No puedo negar que muchas veces estoy al borde de mi fuerza porque yo tampoco estoy tan fuerte y joven como antes. En esta parte de nuestra vida en la que tenemos poca fuerza física y sufrimos de frecuentes “momentos seniles”
, tenemos que ser la fuerza y la memoria de nuestra madre o padre.

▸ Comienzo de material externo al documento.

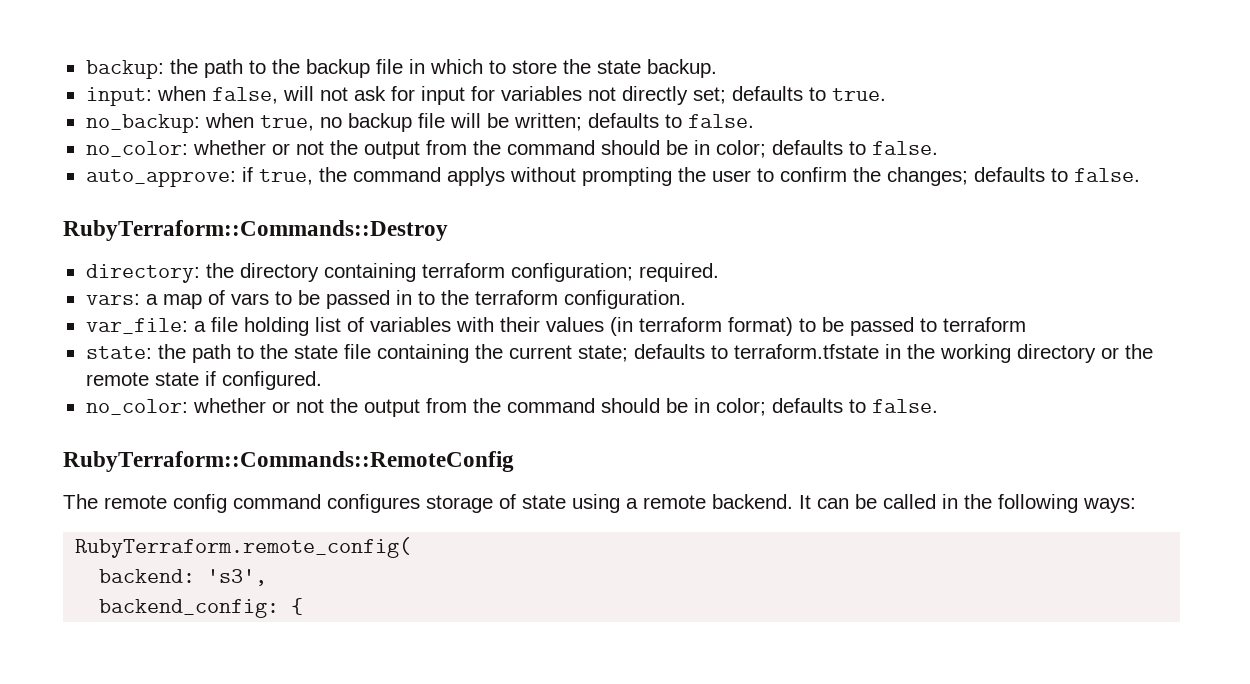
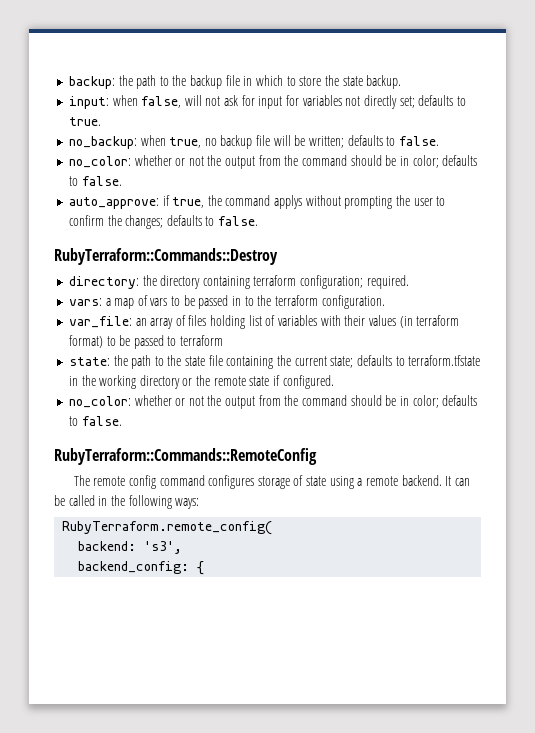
[193,317,238,332] a file -> [135,315,207,329] an array of files

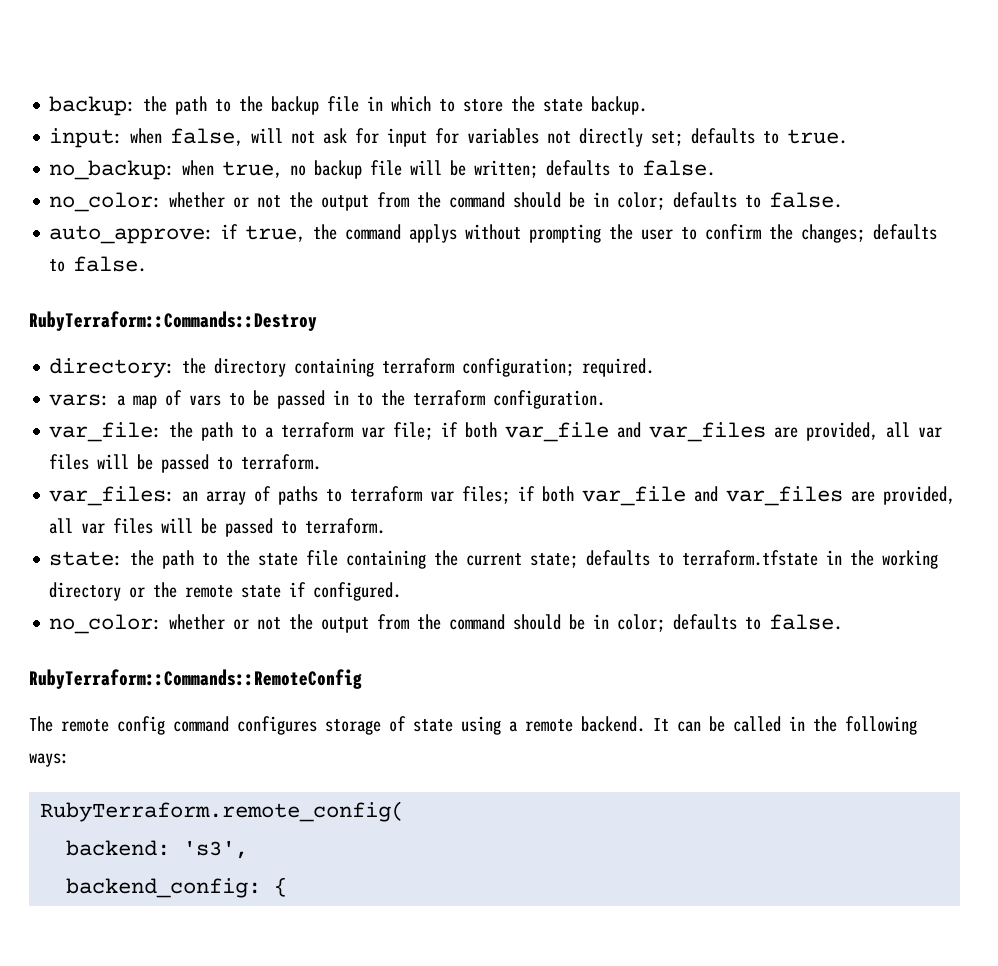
[135,315,460,329] [68,335,224,349] an array of files holding list of variables with their values (in terraform format) to be passed to terraform -> [169,422,943,442] [49,454,322,473] [49,486,956,506] [49,518,386,537] the path to a terraform var file; if both var_file and var_files are provided, all var files will be passed to terraform. // var_files: an array of paths to terraform var files; if both var_file and var_files are provided, all var files will be passed to terraform.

El amor nos da la fuerza para cumplir la misión. El amor a los demás y a los que estás cuidando es importante. Pero es súper importante el amor a tí mismo. Saca tiempo para reparar tu cuerpo y tu espíritu. Tiempo para estar sol0(a) haciendo algo que te guste hacer. Haz ejercicio. Busca ayuda. Si son varios hermanos, tomen turnos para cuidar a su progenitor(a). En mi caso mis hermanos han hecho la diferencia.
Les deseo que tengan un día lleno de luz y paz.